» Activity: Only a slice of the listing below is wanted. Retype the lines from the one containing "customer number: 10012878 -> 10018278" through the one containing "total: 7129.29 -> 4231.82", exactly, both ends included.

» Extracted records:
══════════

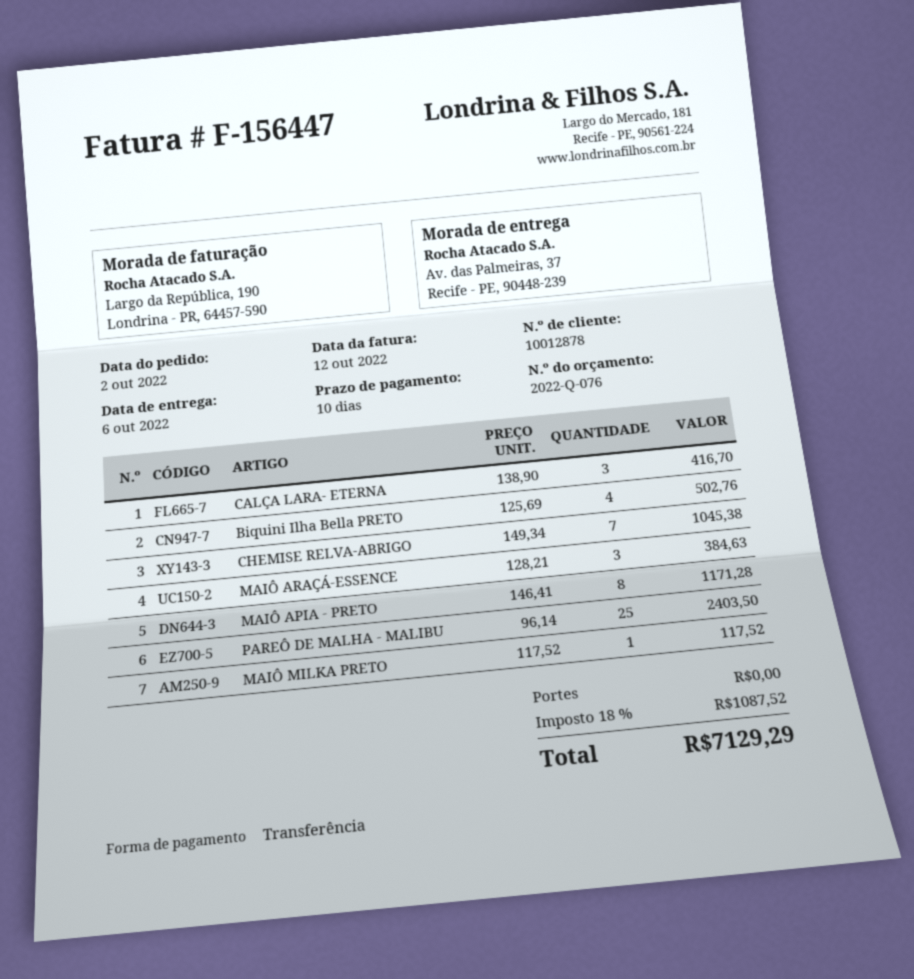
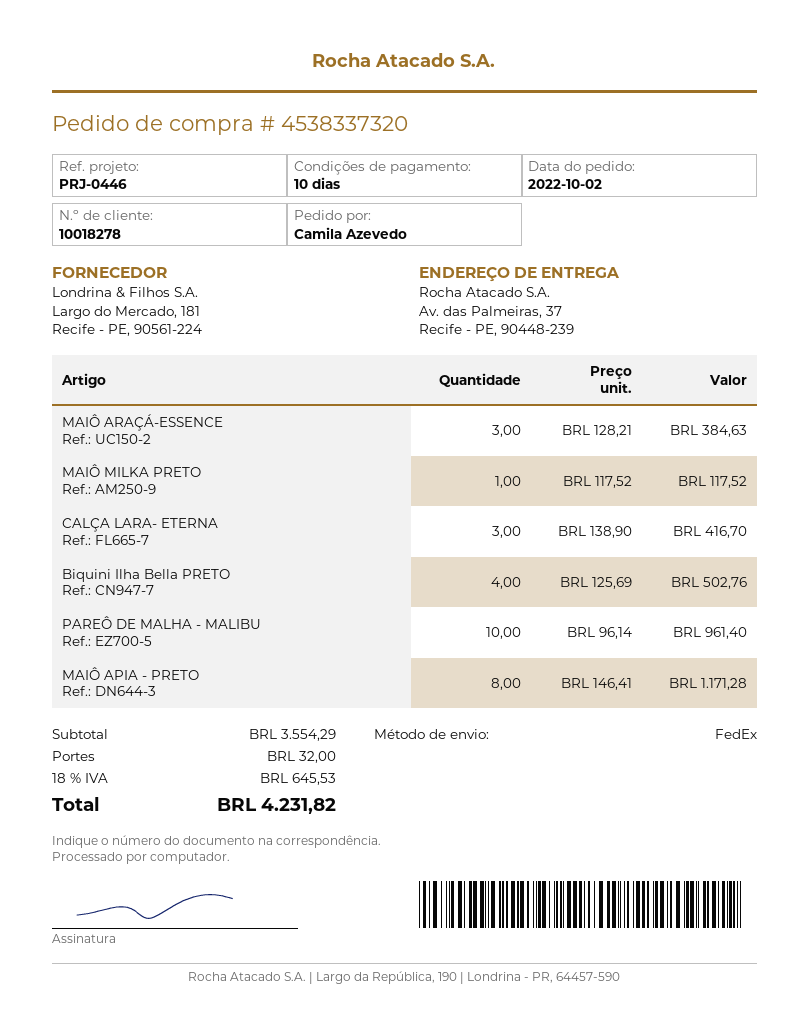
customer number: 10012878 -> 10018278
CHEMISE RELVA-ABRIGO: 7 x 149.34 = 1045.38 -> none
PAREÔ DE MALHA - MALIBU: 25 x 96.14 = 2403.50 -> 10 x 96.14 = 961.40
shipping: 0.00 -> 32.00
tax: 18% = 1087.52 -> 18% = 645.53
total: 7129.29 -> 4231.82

══════════

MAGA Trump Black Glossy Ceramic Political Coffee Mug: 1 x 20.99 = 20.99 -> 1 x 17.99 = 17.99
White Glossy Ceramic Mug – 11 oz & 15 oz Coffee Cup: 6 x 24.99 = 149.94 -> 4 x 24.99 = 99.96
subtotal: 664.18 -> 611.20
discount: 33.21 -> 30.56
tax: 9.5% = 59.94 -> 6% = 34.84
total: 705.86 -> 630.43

══════════

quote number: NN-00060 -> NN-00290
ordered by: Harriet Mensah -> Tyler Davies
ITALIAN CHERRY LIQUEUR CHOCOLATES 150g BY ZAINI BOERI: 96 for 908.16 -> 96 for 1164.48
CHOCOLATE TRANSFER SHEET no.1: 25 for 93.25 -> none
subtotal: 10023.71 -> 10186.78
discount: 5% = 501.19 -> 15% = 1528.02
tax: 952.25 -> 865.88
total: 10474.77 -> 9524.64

══════════

» Answer section:
customer number: 10012878 -> 10018278
CHEMISE RELVA-ABRIGO: 7 x 149.34 = 1045.38 -> none
PAREÔ DE MALHA - MALIBU: 25 x 96.14 = 2403.50 -> 10 x 96.14 = 961.40
shipping: 0.00 -> 32.00
tax: 18% = 1087.52 -> 18% = 645.53
total: 7129.29 -> 4231.82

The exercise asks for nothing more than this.